Before-and-after change records
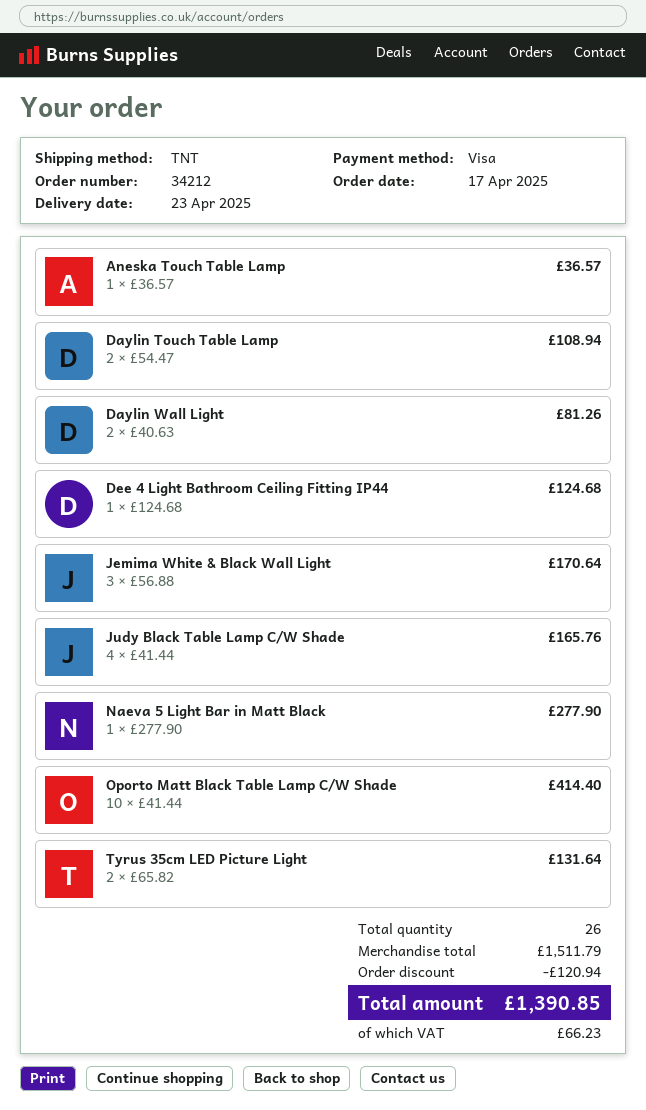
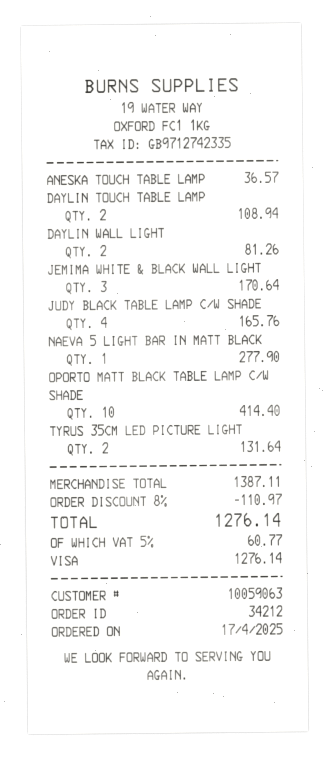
Dee 4 Light Bathroom Ceiling Fitting IP44: 1 for 124.68 -> none
subtotal: 1511.79 -> 1387.11
discount: 120.94 -> 110.97
tax: 66.23 -> 60.77
total: 1390.85 -> 1276.14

YOUR TASK:
The data above is to be printed exactly, all of it, except for the pictures.

EXERCISE RESPONSE:
Dee 4 Light Bathroom Ceiling Fitting IP44: 1 for 124.68 -> none
subtotal: 1511.79 -> 1387.11
discount: 120.94 -> 110.97
tax: 66.23 -> 60.77
total: 1390.85 -> 1276.14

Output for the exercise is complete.